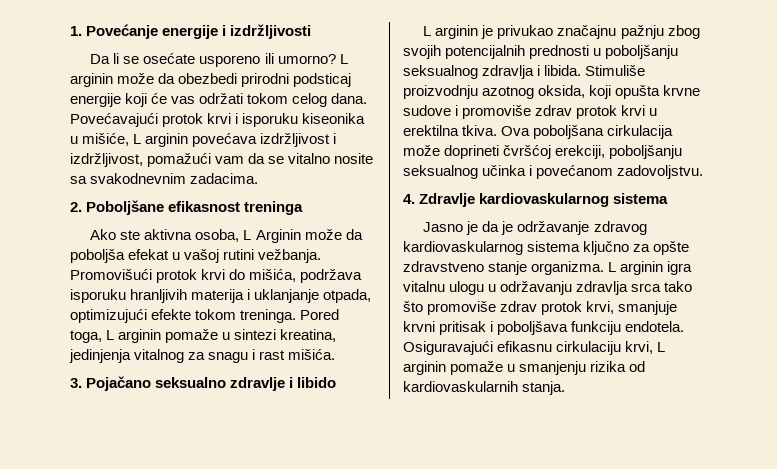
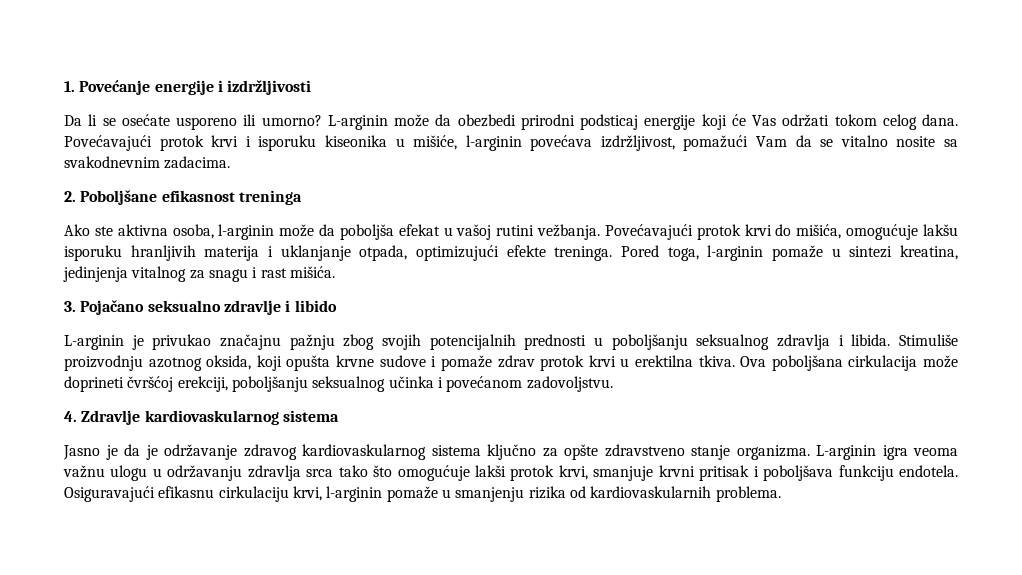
- L arginin može da obezbedi prirodni podsticaj energije koji će vas održati tokom celog dana.
+ L-arginin može da obezbedi prirodni podsticaj energije koji će Vas održati tokom celog dana.
- Povećavajući protok krvi i isporuku kiseonika u mišiće, L arginin povećava izdržljivost i izdržljivost, pomažući vam da se vitalno nosite sa svakodnevnim zadacima.
+ Povećavajući protok krvi i isporuku kiseonika u mišiće, l-arginin povećava izdržljivost, pomažući Vam da se vitalno nosite sa svakodnevnim zadacima.
- Ako ste aktivna osoba, L Arginin može da poboljša efekat u vašoj rutini vežbanja.
+ Ako ste aktivna osoba, l-arginin može da poboljša efekat u vašoj rutini vežbanja.
- Promovišući protok krvi do mišića, podržava isporuku hranljivih materija i uklanjanje otpada, optimizujući efekte tokom treninga.
+ Povećavajući protok krvi do mišića, omogućuje lakšu isporuku hranljivih materija i uklanjanje otpada, optimizujući efekte treninga.
- Pored toga, L arginin pomaže u sintezi kreatina, jedinjenja vitalnog za snagu i rast mišića.
+ Pored toga, l-arginin pomaže u sintezi kreatina, jedinjenja vitalnog za snagu i rast mišića.
- L arginin je privukao značajnu pažnju zbog svojih potencijalnih prednosti u poboljšanju seksualnog zdravlja i libida.
+ L-arginin je privukao značajnu pažnju zbog svojih potencijalnih prednosti u poboljšanju seksualnog zdravlja i libida.
- Stimuliše proizvodnju azotnog oksida, koji opušta krvne sudove i promoviše zdrav protok krvi u erektilna tkiva.
+ Stimuliše proizvodnju azotnog oksida, koji opušta krvne sudove i pomaže zdrav protok krvi u erektilna tkiva.
- L arginin igra vitalnu ulogu u održavanju zdravlja srca tako što promoviše zdrav protok krvi, smanjuje krvni pritisak i poboljšava funkciju endotela.
+ L-arginin igra veoma važnu ulogu u održavanju zdravlja srca tako što omogućuje lakši protok krvi, smanjuje krvni pritisak i poboljšava funkciju endotela.
- Osiguravajući efikasnu cirkulaciju krvi, L arginin pomaže u smanjenju rizika od kardiovaskularnih stanja.
+ Osiguravajući efikasnu cirkulaciju krvi, l-arginin pomaže u smanjenju rizika od kardiovaskularnih problema.

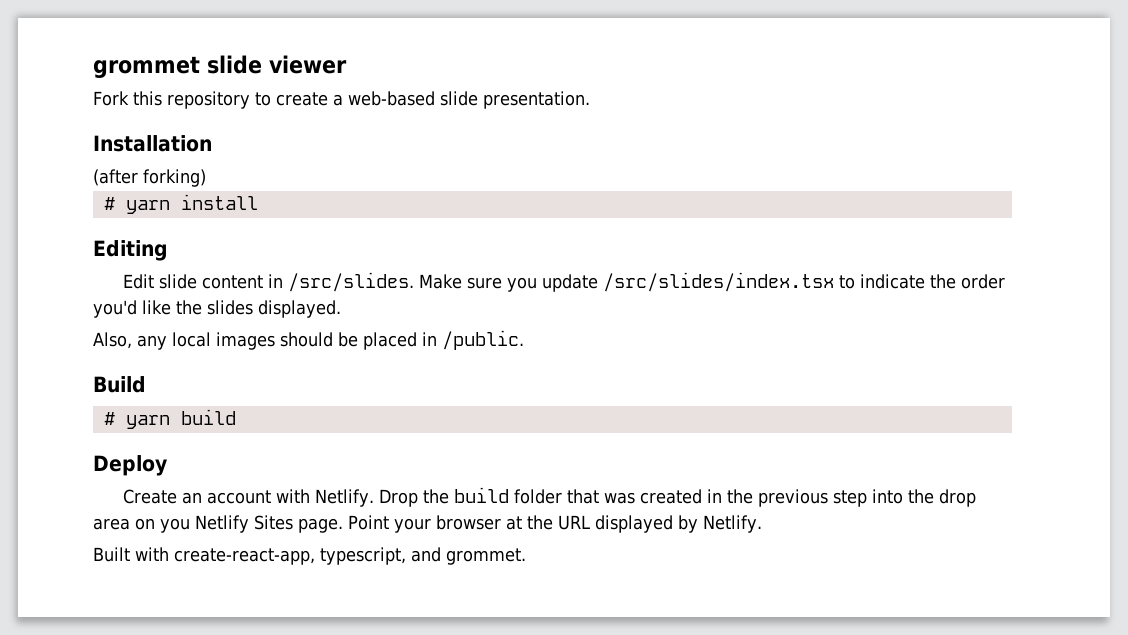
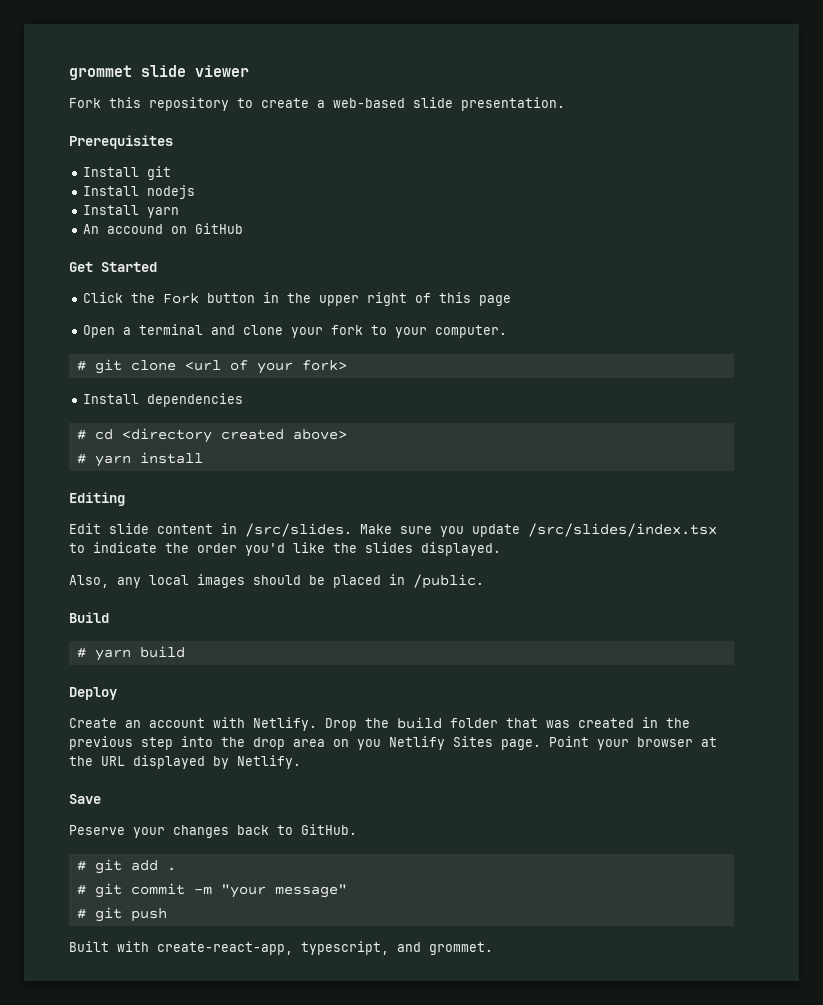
- Installation
- (after forking)
+ Prerequisites
+ Install git
+ Install nodejs
+ Install yarn
+ An accound on GitHub
+ Get Started
+ Click the Fork button in the upper right of this page
+ Open a terminal and clone your fork to your computer.
+ # git clone <url of your fork>
+ Install dependencies
+ # cd <directory created above>
+ Save
+ Peserve your changes back to GitHub.
+ # git add .
+ # git commit -m "your message"
+ # git push

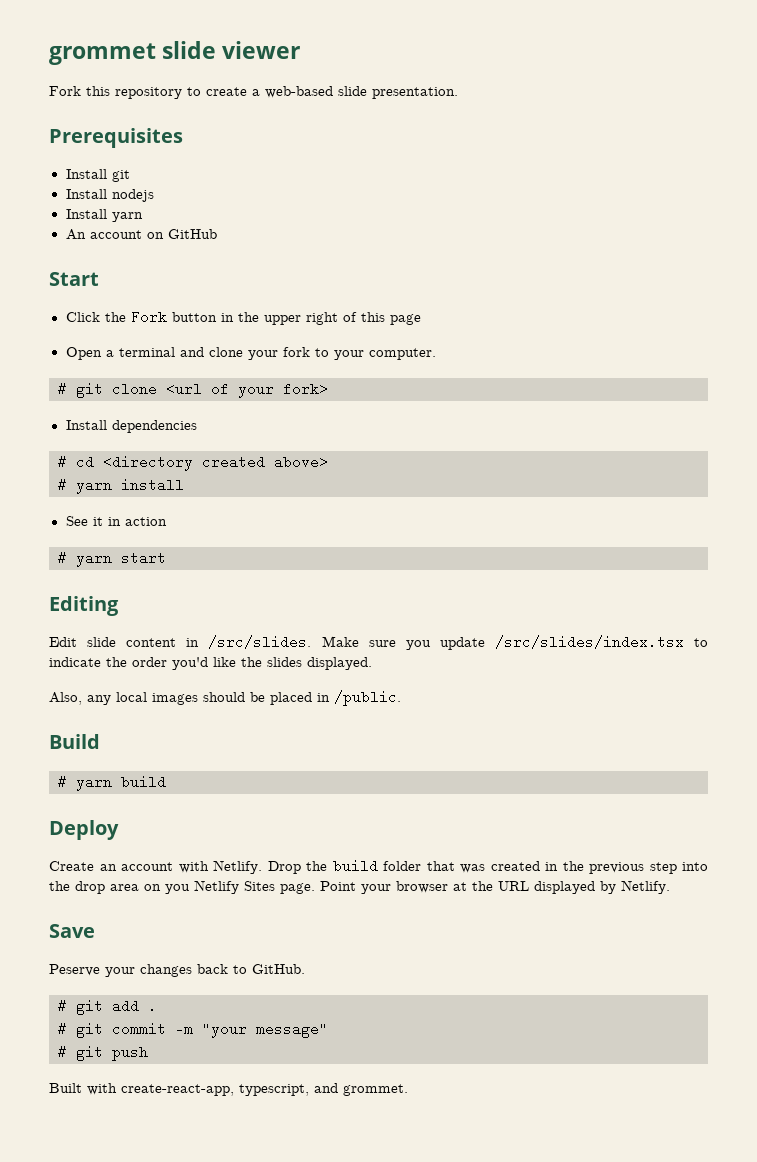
- An accound on GitHub
+ An account on GitHub
- Get Started
+ Start
+ See it in action
+ # yarn start

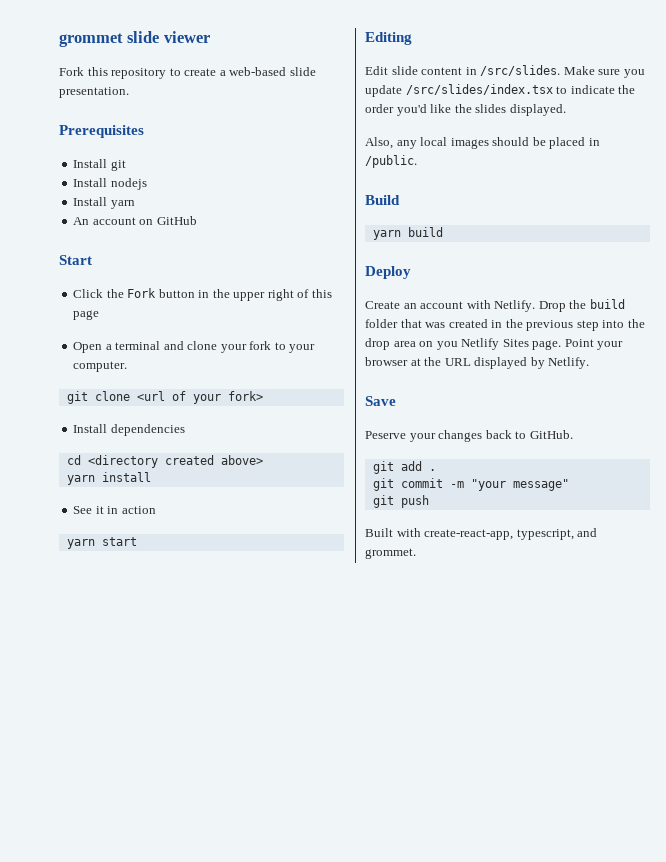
- # git clone <url of your fork>
+ git clone <url of your fork>
- # cd <directory created above>
+ cd <directory created above>
- # yarn install
+ yarn install
- # yarn start
+ yarn start
- # yarn build
+ yarn build
- # git add .
+ git add .
- # git commit -m "your message"
+ git commit -m "your message"
- # git push
+ git push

........

Going through the entries above, count the lines that have the word "directory" and state that count alone.

3